** DATA RECORDS **
::::::

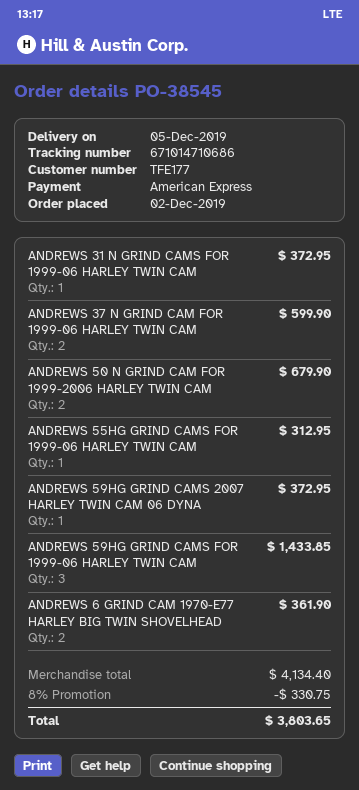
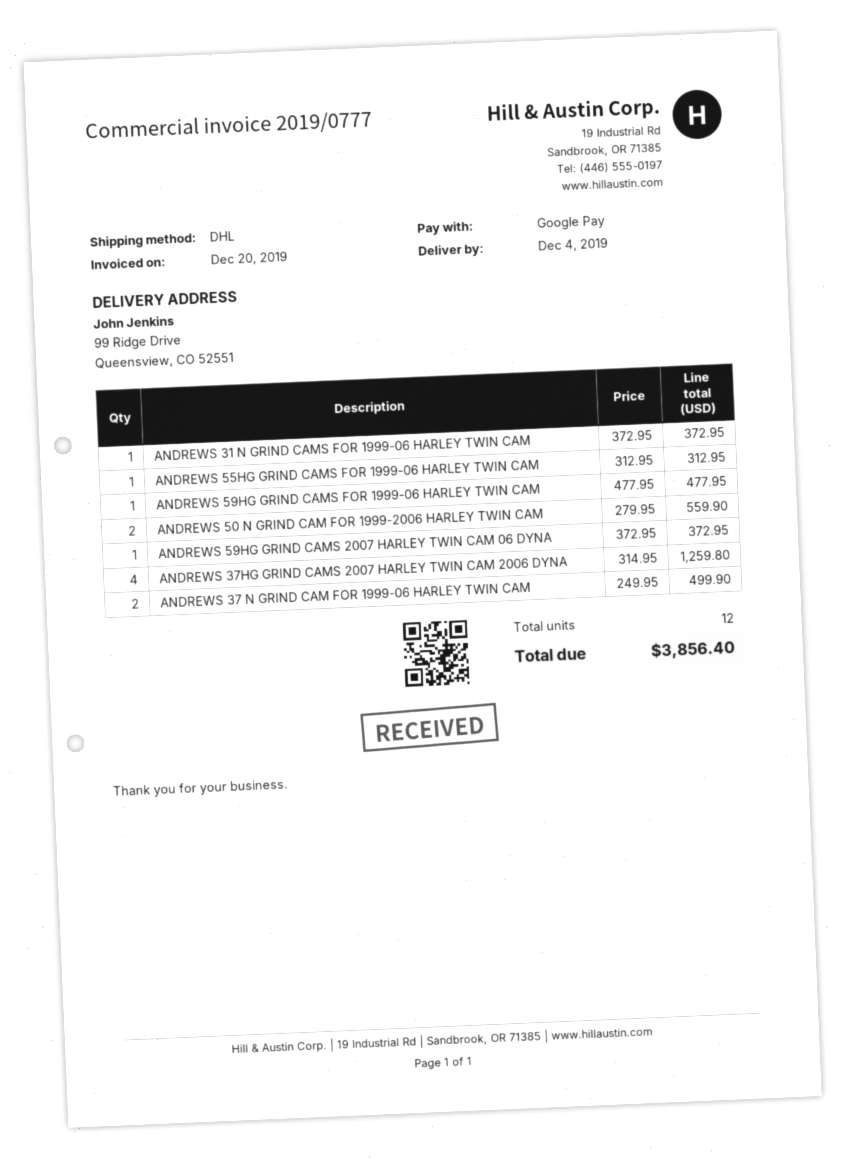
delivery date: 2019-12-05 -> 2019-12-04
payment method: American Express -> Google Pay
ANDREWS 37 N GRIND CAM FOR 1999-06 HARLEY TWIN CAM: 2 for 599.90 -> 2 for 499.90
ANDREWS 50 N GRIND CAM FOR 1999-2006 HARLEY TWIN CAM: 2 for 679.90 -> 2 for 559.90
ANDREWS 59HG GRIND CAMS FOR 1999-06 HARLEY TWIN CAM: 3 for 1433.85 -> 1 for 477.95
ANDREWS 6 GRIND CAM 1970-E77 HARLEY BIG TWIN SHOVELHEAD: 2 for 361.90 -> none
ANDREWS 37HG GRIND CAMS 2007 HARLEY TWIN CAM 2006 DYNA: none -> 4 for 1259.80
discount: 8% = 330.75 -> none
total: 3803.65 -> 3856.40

::::::

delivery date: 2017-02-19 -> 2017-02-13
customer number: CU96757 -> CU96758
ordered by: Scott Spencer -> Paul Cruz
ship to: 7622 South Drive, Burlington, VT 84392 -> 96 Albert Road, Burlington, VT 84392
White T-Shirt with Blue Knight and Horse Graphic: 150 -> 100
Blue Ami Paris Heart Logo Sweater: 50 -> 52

::::::

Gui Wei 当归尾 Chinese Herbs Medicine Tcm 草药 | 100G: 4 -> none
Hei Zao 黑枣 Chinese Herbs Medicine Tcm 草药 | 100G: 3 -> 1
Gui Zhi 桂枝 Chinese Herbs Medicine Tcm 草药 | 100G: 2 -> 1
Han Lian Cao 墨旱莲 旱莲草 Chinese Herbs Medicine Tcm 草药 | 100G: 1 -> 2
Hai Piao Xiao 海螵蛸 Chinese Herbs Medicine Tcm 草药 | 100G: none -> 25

::::::

** THE PROBLEM **
Find each line in the records above that contains "GRIND", and copy it.

** EXPECTED ANSWER **
ANDREWS 37 N GRIND CAM FOR 1999-06 HARLEY TWIN CAM: 2 for 599.90 -> 2 for 499.90
ANDREWS 50 N GRIND CAM FOR 1999-2006 HARLEY TWIN CAM: 2 for 679.90 -> 2 for 559.90
ANDREWS 59HG GRIND CAMS FOR 1999-06 HARLEY TWIN CAM: 3 for 1433.85 -> 1 for 477.95
ANDREWS 6 GRIND CAM 1970-E77 HARLEY BIG TWIN SHOVELHEAD: 2 for 361.90 -> none
ANDREWS 37HG GRIND CAMS 2007 HARLEY TWIN CAM 2006 DYNA: none -> 4 for 1259.80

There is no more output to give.